Exercise directions ::
Write out the stretch of lines below that begins at the line with "[14,177,216,355] [image] ->" and ends at the line with "[39,1205,999,1543] MARKETING PLAN", including both, exactly as given and nothing more.

##### Information supplied #####

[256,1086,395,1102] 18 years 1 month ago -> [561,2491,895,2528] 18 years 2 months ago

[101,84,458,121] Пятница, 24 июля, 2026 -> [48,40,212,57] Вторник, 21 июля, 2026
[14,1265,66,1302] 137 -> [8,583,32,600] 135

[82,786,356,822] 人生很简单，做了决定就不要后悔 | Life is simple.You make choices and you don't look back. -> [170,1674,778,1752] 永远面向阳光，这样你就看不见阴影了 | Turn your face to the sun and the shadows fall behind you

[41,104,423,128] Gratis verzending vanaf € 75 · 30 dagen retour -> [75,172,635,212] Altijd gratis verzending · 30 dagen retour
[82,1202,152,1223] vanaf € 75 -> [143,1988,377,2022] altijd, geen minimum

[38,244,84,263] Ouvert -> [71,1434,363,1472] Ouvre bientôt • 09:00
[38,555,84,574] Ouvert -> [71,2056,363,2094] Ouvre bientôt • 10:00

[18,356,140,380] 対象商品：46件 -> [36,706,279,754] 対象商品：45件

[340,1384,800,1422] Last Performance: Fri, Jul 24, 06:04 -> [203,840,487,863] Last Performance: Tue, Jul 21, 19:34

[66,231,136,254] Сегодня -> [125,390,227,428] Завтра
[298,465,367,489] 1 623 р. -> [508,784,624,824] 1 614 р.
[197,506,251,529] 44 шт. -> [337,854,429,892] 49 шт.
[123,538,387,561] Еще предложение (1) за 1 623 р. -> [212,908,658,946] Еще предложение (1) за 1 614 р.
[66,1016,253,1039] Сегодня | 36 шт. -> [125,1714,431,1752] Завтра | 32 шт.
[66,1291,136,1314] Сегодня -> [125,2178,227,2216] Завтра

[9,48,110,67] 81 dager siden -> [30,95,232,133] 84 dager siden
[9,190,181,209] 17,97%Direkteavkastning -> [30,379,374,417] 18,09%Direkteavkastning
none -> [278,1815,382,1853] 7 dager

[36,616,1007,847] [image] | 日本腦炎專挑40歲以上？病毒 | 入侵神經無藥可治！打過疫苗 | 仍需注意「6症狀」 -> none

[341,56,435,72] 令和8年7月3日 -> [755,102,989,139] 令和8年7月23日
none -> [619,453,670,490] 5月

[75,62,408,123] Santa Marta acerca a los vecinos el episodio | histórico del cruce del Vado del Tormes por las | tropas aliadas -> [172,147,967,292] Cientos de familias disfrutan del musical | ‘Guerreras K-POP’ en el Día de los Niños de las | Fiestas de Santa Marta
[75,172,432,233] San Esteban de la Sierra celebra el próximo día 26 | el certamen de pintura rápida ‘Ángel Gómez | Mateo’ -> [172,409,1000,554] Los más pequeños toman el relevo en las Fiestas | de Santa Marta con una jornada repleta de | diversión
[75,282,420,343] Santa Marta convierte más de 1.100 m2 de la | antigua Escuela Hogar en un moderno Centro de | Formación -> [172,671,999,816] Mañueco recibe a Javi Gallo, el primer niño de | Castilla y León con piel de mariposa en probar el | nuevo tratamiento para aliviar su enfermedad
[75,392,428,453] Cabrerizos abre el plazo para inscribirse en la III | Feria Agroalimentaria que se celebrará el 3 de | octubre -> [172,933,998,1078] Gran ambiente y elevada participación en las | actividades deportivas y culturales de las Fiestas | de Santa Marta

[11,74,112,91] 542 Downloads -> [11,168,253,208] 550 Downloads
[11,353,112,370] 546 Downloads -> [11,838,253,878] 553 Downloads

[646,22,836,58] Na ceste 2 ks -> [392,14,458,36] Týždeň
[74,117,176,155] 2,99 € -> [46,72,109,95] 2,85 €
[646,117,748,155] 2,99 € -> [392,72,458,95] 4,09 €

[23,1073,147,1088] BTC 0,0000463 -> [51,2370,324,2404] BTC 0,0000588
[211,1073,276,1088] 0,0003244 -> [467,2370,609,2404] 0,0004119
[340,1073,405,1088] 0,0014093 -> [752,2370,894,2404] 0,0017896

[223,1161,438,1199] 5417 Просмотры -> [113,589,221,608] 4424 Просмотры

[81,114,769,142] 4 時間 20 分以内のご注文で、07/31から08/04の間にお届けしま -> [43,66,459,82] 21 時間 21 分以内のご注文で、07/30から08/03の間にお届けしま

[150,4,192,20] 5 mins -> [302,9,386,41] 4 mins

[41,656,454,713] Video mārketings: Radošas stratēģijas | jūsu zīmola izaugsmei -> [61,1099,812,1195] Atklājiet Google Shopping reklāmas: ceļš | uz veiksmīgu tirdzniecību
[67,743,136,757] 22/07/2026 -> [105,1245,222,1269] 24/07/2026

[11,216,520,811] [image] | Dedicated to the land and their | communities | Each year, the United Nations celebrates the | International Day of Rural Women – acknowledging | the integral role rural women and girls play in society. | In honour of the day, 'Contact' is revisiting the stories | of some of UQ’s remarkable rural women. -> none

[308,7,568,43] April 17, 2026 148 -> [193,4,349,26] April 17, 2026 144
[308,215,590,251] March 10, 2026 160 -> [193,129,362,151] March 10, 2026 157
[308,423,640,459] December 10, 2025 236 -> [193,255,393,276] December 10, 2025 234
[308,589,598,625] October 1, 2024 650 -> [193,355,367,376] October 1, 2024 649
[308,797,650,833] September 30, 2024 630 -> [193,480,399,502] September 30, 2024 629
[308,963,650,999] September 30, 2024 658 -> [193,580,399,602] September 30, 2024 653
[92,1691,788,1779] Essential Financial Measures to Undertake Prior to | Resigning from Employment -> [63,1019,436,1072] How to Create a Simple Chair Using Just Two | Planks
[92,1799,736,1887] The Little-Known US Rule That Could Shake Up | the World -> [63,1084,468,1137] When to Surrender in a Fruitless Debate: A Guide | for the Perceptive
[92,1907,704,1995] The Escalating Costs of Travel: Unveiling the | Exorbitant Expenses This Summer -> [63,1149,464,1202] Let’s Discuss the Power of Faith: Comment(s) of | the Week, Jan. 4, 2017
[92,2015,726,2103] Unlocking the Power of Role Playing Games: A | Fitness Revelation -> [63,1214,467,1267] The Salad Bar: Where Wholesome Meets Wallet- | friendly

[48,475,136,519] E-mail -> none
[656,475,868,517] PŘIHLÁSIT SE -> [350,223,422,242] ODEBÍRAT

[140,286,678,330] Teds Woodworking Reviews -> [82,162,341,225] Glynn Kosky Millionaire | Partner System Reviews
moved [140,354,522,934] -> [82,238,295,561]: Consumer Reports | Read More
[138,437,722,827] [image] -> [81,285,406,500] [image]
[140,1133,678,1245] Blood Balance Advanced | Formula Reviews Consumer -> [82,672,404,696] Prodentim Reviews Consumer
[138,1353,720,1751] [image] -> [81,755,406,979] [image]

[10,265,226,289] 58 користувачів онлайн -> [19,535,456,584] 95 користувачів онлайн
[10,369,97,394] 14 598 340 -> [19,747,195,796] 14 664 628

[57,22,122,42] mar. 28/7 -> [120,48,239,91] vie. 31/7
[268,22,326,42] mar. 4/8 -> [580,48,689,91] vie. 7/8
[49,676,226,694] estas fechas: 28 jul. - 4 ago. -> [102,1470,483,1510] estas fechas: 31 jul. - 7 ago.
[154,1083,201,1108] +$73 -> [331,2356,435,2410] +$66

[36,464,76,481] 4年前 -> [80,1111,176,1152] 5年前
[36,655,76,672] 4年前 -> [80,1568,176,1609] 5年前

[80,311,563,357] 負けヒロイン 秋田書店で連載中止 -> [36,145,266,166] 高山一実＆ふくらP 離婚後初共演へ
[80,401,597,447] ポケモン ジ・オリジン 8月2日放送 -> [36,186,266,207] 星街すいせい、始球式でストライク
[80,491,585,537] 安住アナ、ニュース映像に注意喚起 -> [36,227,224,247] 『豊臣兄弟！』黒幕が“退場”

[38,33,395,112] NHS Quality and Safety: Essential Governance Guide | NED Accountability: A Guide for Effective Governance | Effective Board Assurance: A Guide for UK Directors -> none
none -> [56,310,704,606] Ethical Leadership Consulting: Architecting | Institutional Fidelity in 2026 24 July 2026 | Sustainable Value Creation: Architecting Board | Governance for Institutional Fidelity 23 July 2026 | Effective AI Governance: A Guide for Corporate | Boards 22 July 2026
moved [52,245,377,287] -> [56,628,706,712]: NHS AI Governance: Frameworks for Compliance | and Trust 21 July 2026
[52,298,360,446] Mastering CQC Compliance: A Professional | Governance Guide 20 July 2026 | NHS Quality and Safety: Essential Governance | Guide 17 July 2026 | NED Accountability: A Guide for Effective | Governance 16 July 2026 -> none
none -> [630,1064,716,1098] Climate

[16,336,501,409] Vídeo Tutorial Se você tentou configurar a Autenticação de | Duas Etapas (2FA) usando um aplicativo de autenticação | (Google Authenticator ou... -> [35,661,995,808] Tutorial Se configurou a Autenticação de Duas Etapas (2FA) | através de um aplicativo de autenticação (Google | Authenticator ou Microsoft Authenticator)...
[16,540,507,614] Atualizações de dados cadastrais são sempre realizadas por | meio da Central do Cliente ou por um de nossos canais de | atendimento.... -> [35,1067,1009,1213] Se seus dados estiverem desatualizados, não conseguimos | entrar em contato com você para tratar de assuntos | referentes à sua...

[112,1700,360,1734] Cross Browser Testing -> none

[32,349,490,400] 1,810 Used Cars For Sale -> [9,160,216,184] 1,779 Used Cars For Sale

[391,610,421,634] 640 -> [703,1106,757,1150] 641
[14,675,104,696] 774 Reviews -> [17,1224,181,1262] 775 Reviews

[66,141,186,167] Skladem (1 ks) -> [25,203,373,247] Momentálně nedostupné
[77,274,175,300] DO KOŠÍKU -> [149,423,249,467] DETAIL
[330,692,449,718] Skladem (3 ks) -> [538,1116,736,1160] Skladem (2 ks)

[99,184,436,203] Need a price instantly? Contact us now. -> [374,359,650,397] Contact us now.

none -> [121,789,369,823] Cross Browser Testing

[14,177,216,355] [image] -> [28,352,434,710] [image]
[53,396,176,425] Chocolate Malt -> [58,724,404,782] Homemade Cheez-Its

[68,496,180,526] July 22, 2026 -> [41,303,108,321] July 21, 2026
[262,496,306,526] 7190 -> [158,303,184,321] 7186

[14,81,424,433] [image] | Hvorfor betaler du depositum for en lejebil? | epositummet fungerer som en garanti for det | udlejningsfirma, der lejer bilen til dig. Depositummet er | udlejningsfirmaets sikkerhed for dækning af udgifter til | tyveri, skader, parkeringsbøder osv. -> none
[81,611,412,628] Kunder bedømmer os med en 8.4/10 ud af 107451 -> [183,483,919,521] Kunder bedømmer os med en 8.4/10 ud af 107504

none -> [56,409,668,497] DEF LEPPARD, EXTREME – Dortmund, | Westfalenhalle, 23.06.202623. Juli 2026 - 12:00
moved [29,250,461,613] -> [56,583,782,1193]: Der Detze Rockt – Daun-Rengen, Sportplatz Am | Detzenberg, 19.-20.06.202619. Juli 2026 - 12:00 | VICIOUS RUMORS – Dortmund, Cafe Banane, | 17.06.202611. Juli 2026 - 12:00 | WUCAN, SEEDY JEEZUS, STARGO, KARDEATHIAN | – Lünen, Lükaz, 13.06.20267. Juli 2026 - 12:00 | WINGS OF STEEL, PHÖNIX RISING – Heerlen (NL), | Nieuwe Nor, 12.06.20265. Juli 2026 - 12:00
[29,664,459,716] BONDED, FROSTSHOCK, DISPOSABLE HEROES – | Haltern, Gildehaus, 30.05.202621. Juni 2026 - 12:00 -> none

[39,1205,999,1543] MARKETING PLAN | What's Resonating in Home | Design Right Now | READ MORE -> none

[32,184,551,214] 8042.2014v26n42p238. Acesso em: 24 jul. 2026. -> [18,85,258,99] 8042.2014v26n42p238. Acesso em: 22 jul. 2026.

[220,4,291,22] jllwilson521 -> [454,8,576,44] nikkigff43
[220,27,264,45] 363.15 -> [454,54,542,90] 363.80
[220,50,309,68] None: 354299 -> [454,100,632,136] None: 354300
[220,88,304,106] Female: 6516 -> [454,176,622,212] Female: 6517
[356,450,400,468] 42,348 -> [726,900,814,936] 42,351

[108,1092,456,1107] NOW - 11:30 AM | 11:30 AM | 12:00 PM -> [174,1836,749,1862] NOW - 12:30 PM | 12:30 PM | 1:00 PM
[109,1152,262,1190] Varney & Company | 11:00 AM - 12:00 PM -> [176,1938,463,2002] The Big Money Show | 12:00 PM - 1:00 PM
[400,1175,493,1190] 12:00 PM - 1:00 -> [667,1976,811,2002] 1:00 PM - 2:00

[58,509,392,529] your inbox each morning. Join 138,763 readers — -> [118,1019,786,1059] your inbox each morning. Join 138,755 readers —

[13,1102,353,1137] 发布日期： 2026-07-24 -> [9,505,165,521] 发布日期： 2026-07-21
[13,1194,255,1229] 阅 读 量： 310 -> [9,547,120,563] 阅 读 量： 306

#####

Written reply ::
[14,177,216,355] [image] -> [28,352,434,710] [image]
[53,396,176,425] Chocolate Malt -> [58,724,404,782] Homemade Cheez-Its

[68,496,180,526] July 22, 2026 -> [41,303,108,321] July 21, 2026
[262,496,306,526] 7190 -> [158,303,184,321] 7186

[14,81,424,433] [image] | Hvorfor betaler du depositum for en lejebil? | epositummet fungerer som en garanti for det | udlejningsfirma, der lejer bilen til dig. Depositummet er | udlejningsfirmaets sikkerhed for dækning af udgifter til | tyveri, skader, parkeringsbøder osv. -> none
[81,611,412,628] Kunder bedømmer os med en 8.4/10 ud af 107451 -> [183,483,919,521] Kunder bedømmer os med en 8.4/10 ud af 107504

none -> [56,409,668,497] DEF LEPPARD, EXTREME – Dortmund, | Westfalenhalle, 23.06.202623. Juli 2026 - 12:00
moved [29,250,461,613] -> [56,583,782,1193]: Der Detze Rockt – Daun-Rengen, Sportplatz Am | Detzenberg, 19.-20.06.202619. Juli 2026 - 12:00 | VICIOUS RUMORS – Dortmund, Cafe Banane, | 17.06.202611. Juli 2026 - 12:00 | WUCAN, SEEDY JEEZUS, STARGO, KARDEATHIAN | – Lünen, Lükaz, 13.06.20267. Juli 2026 - 12:00 | WINGS OF STEEL, PHÖNIX RISING – Heerlen (NL), | Nieuwe Nor, 12.06.20265. Juli 2026 - 12:00
[29,664,459,716] BONDED, FROSTSHOCK, DISPOSABLE HEROES – | Haltern, Gildehaus, 30.05.202621. Juni 2026 - 12:00 -> none

[39,1205,999,1543] MARKETING PLAN | What's Resonating in Home | Design Right Now | READ MORE -> none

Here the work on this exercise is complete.